(Data supplied Opens)

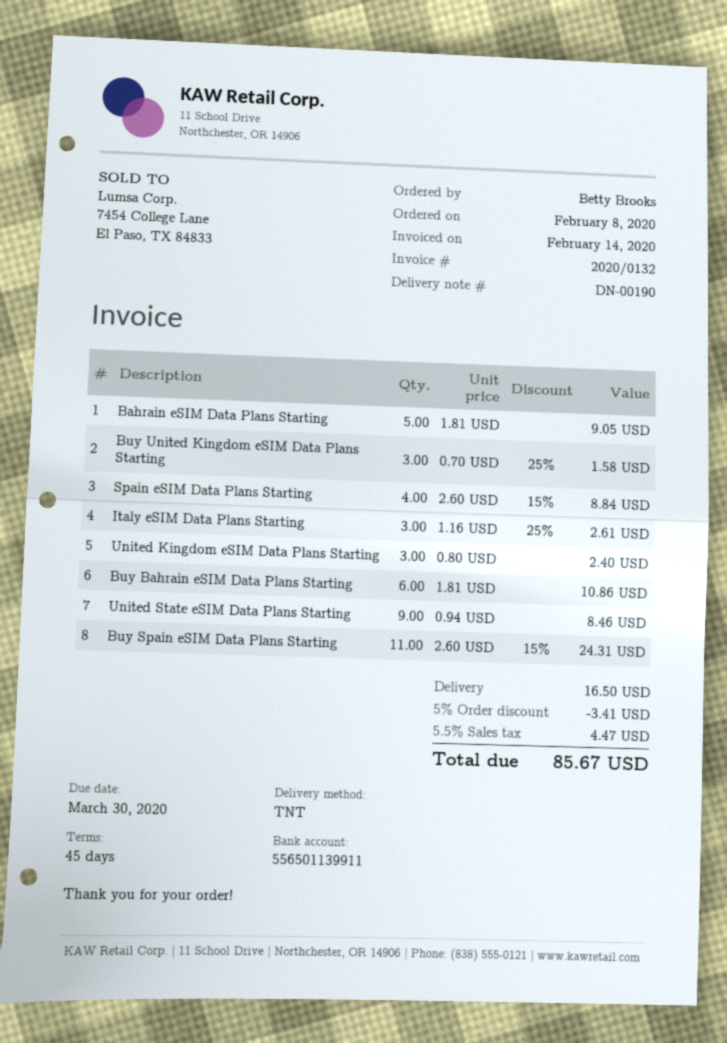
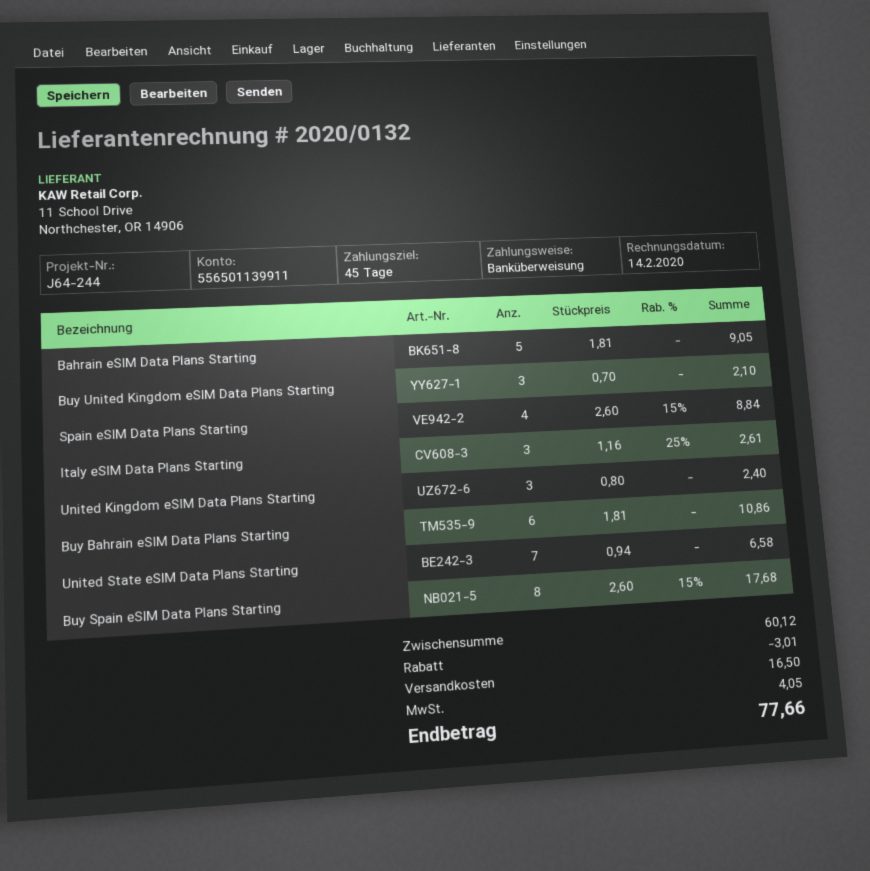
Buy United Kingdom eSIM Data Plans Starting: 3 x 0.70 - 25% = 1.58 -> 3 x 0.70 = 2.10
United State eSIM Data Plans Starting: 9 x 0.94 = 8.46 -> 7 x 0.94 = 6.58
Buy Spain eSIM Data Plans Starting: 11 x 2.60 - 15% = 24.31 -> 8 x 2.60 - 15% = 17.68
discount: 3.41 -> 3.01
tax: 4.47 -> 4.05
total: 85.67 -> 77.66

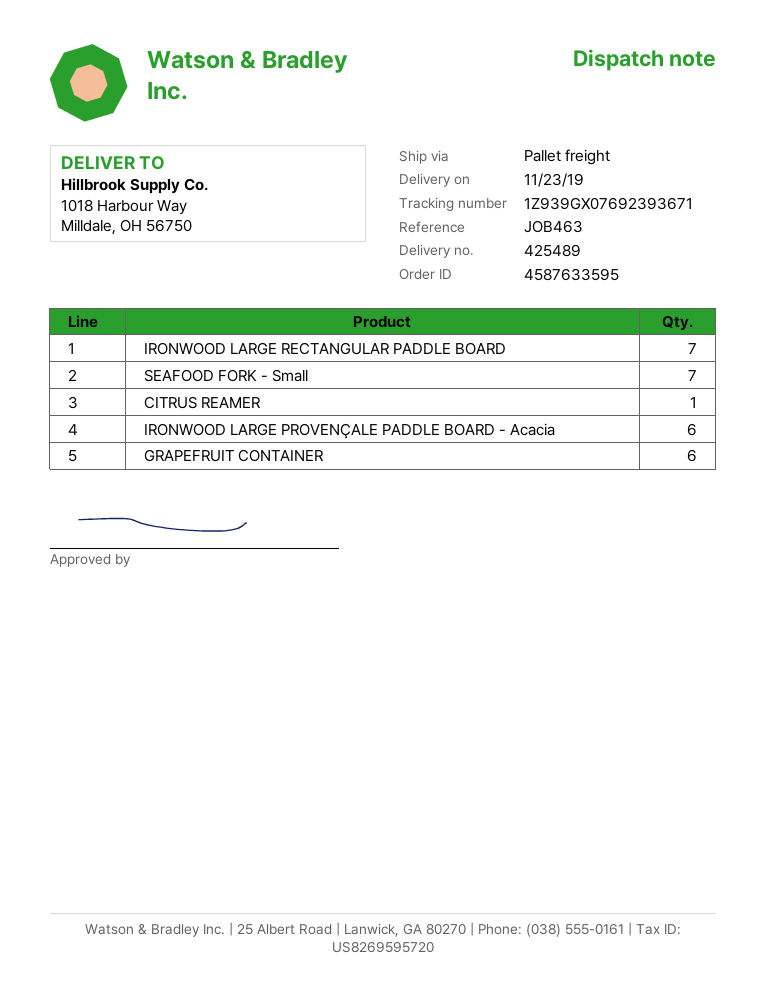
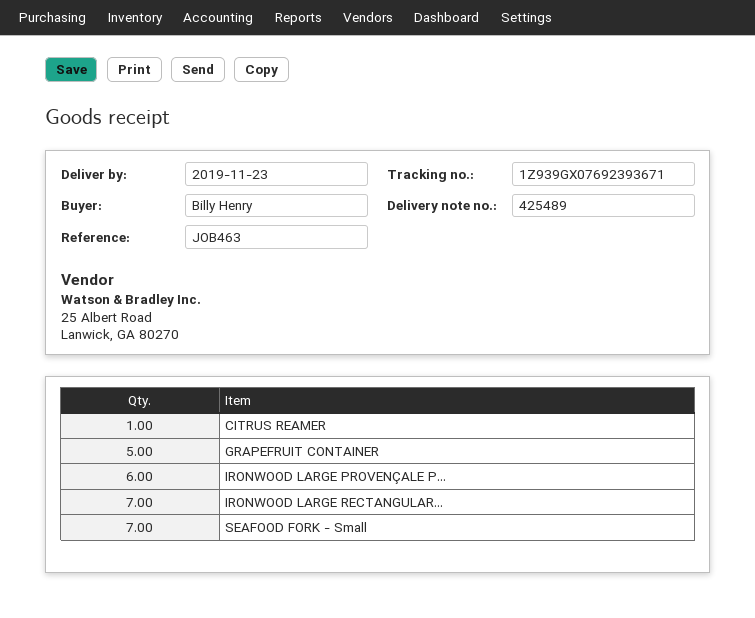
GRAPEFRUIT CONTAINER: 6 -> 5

(Data supplied Closes)

§ **The problem**:
Retype every record as it stands. None of the pictures should appear.

§ **Exercise solution**:
Buy United Kingdom eSIM Data Plans Starting: 3 x 0.70 - 25% = 1.58 -> 3 x 0.70 = 2.10
United State eSIM Data Plans Starting: 9 x 0.94 = 8.46 -> 7 x 0.94 = 6.58
Buy Spain eSIM Data Plans Starting: 11 x 2.60 - 15% = 24.31 -> 8 x 2.60 - 15% = 17.68
discount: 3.41 -> 3.01
tax: 4.47 -> 4.05
total: 85.67 -> 77.66

GRAPEFRUIT CONTAINER: 6 -> 5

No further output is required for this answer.